[EM] Revised: Instant Pairwise Elimination (IPE)

[Kristofer Munsterhjelm]

On 16/01/2020 01.36, VoteFair wrote:
> On 1/14/2020 2:34 PM, Kristofer Munsterhjelm wrote:
>> The fallback sounds a lot like Raynaud(PO). If I'm right, then it should
>> always pick the same winner as Raynaud(PO) does.
> 
> Highlight from below: The fact that the Raynaud method passes the
> Condorcet criterion suggested to me that the two methods could not be
> the same.
> 
> Apparently my description of the "fallback" method was not clear. So, I
> added an example to the Electowiki article:
> 
>   https://electowiki.org/wiki/Instant_Pairwise_Elimination#Example
> 
> Notice that it looks at columns in the pairwise matrix and sums the
> pairwise counts in each column -- and looks for the highest sum.
> 
> If there is a tie, then it looks at rows in the pairwise matrix (and
> sums each row and looks for the smallest sum).
> 
> I believe -- but I could be wrong -- that Instant Pairwise Elimination
> (IPE) fails the Condorcet criterion. (This would only happen when there
> is a Condorcet cycle.)

I see; I thought your fallback was to eliminate the candidate who's on
the losing end of the strongest pairwise victory (by anyone over anyone
else). The fallback as I thought it would have reduced IPE to
Raynaud(PO), but the fallback you've given here does not.

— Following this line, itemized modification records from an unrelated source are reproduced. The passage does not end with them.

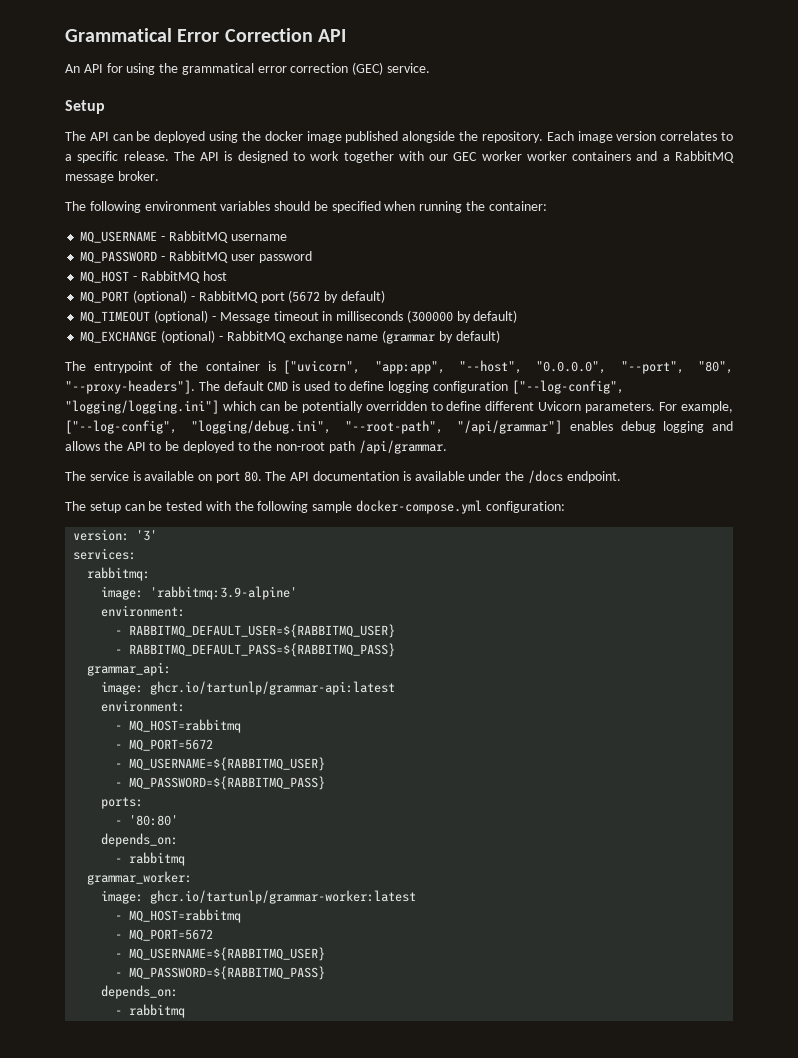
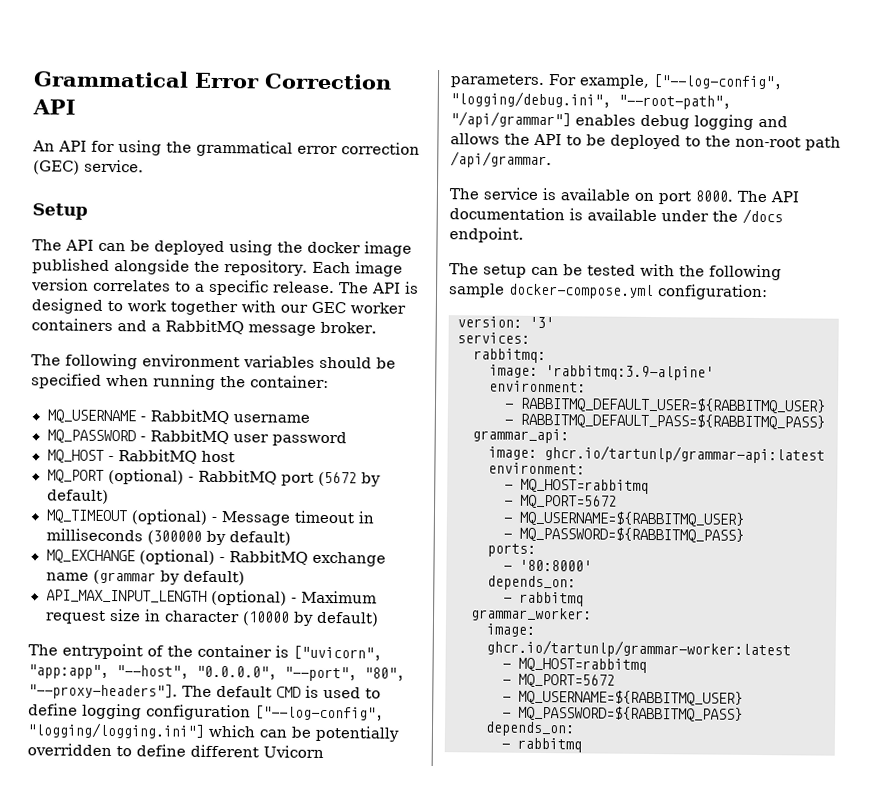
[526,151,567,161] worker -> (406, 308) none
(500, 336) none -> [45,589,377,606] [44,608,379,627] // API_MAX_INPUT_LENGTH (optional) - Maximum request size in character (10000 by default)
[243,471,262,482] 80. -> [695,190,733,202] 8000.
[129,815,179,826] '80:80' -> [519,559,592,572] '80:8000'

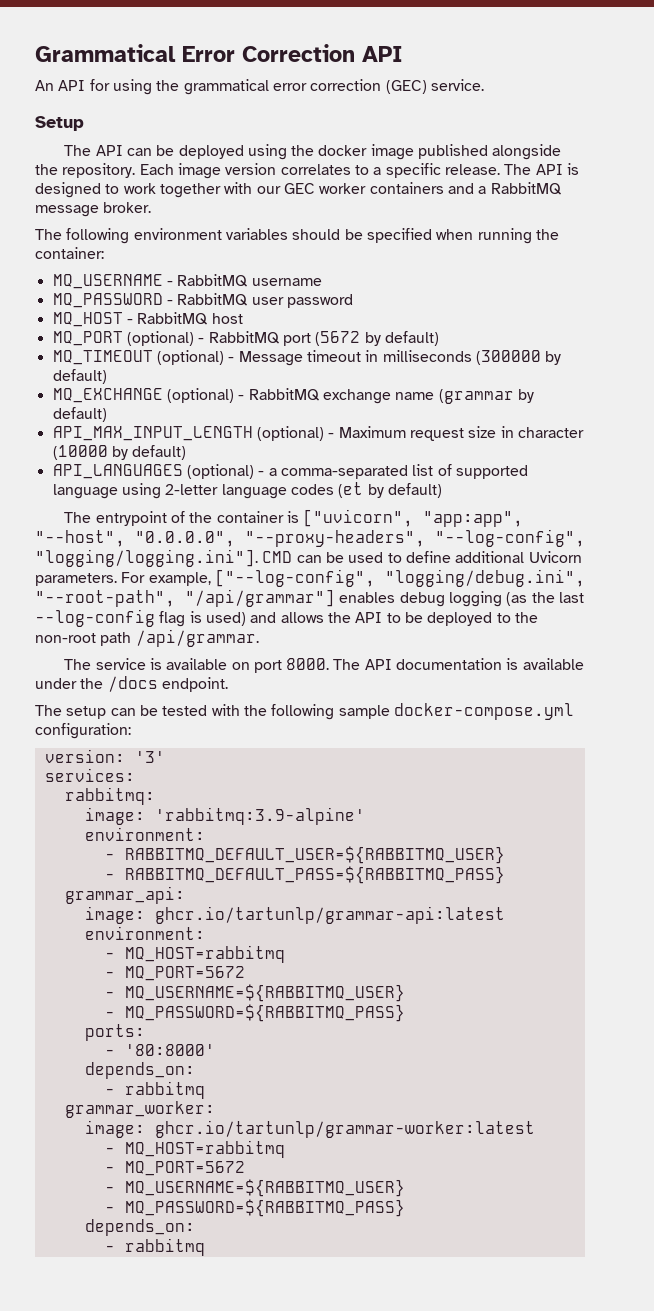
(379, 619) none -> [52,464,528,479] [52,482,442,499] // API_LANGUAGES (optional) - a comma-separated list of supported language using 2-letter language codes (et by default)
[284,666,405,682] [28,683,381,700] [28,703,384,721] [27,722,400,742] [27,743,259,758] "--port", "80", "--proxy-headers"]. The default CMD is used to define logging configuration ["--log-config", "logging/logging.ini"] which can be potentially overridden to define different -> [245,529,585,547] [35,549,525,567] "--proxy-headers", "--log-config", "logging/logging.ini"]. CMD can be used to define additional
(754, 122) none -> [506,592,584,606] [35,609,246,627] (as the last --log-config flag is used)

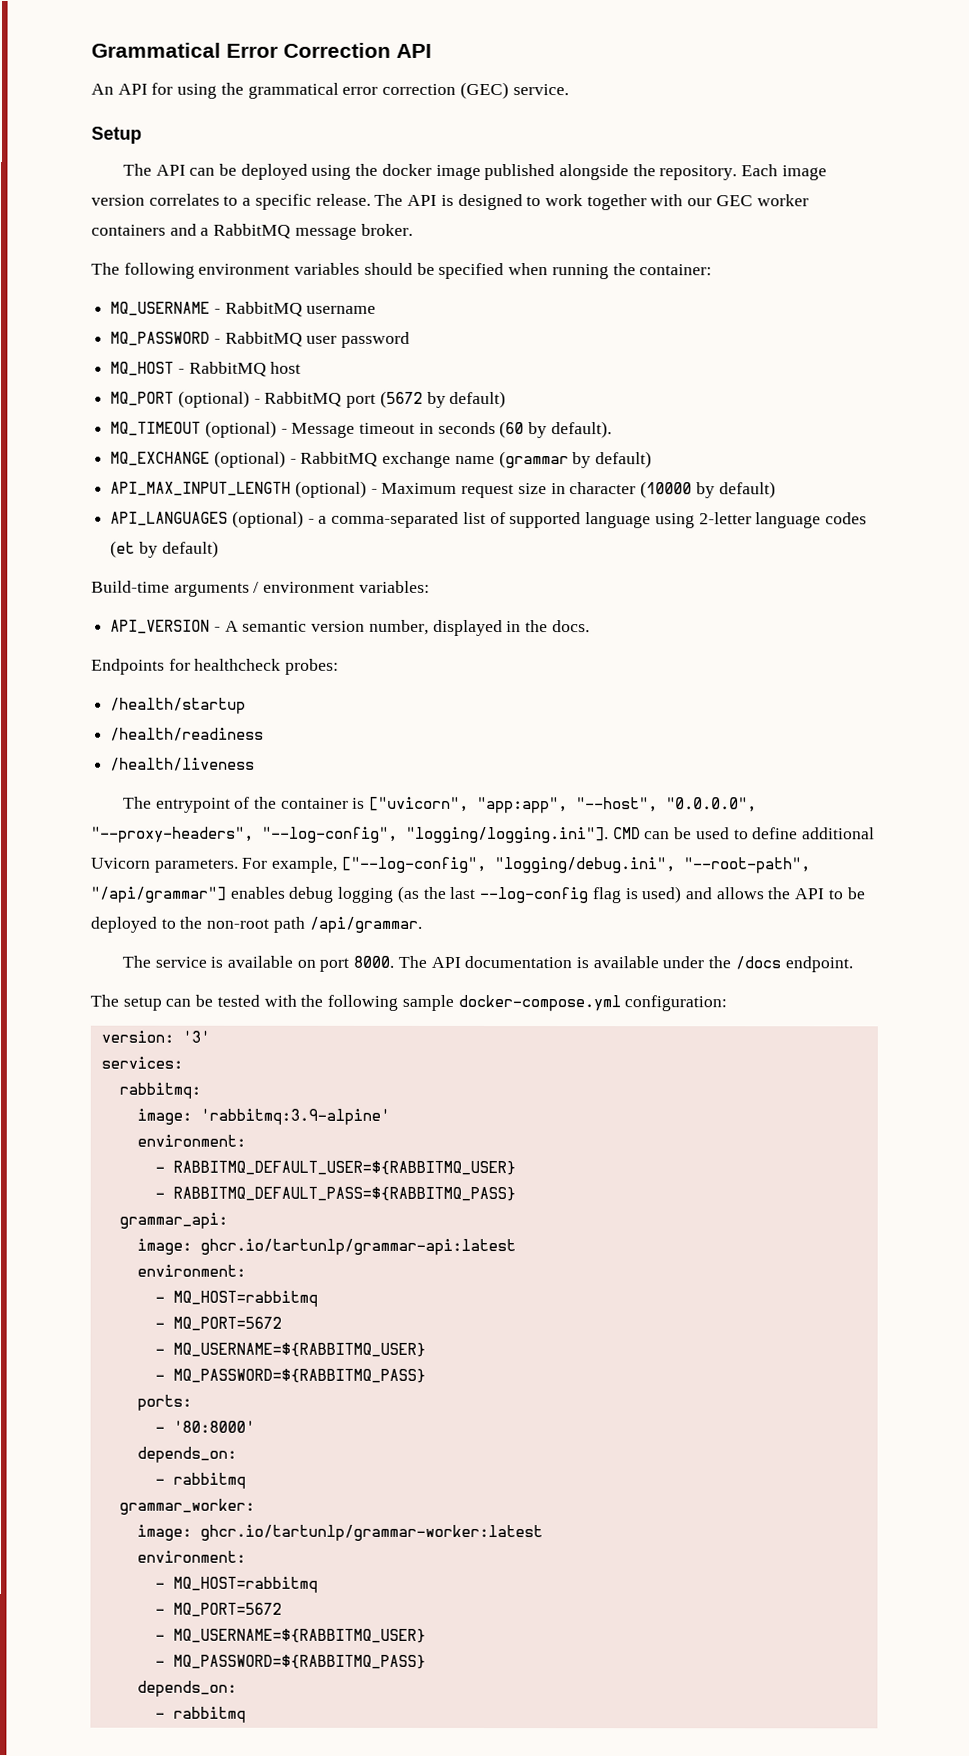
[382,350,562,365] [52,369,107,384] milliseconds (300000 by default) -> [437,421,612,439] seconds (60 by default).
(442, 490) none -> [91,580,430,597] [110,619,590,637] [91,658,340,675] [110,697,247,714] [110,727,265,741] [110,757,256,771] // Build-time arguments / environment variables: // API_VERSION - A semantic version number, displayed in the docs. // Endpoints for healthcheck probes: // /health/startup // /health/readiness // /health/liveness
(535, 1129) none -> [136,1550,246,1563] // environment:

So you should probably disregard what I've said about criterion
compliances. Or you could change the fallback to eliminate the candidate
on the losing end of the strongest pairwise victory :-) It wouldn't take
much to get you all the way to Condorcet.

Though I would make one qualification to my previous sentence. IPE as
you've defined it here is still O(n^2) summable. Consider what happens
when you eliminate a candidate X:

- Every pairwise contest between candidates not involving X stay the same.
- Every pairwise contest including X is removed from the pairwise matrix.

So you can modify a pairwise matrix to the effect of eliminating a
candidate without needing more information than the pairwise matrix
itself -- as long as your criterion of who to eliminate only needs to
use the pairwise matrix.

For instance, Schulze can be stated like this:

1. Find the smallest group of candidates who collectively beat or tie
everybody else.
2. Eliminate every candidate not in that group. If only one candidate
remains, he's the winner.
3. Replace the weakest pairwise defeat (between uneliminated candidates)
with a tie.
4. Go to 1.

And this can be done with only the pairwise matrix.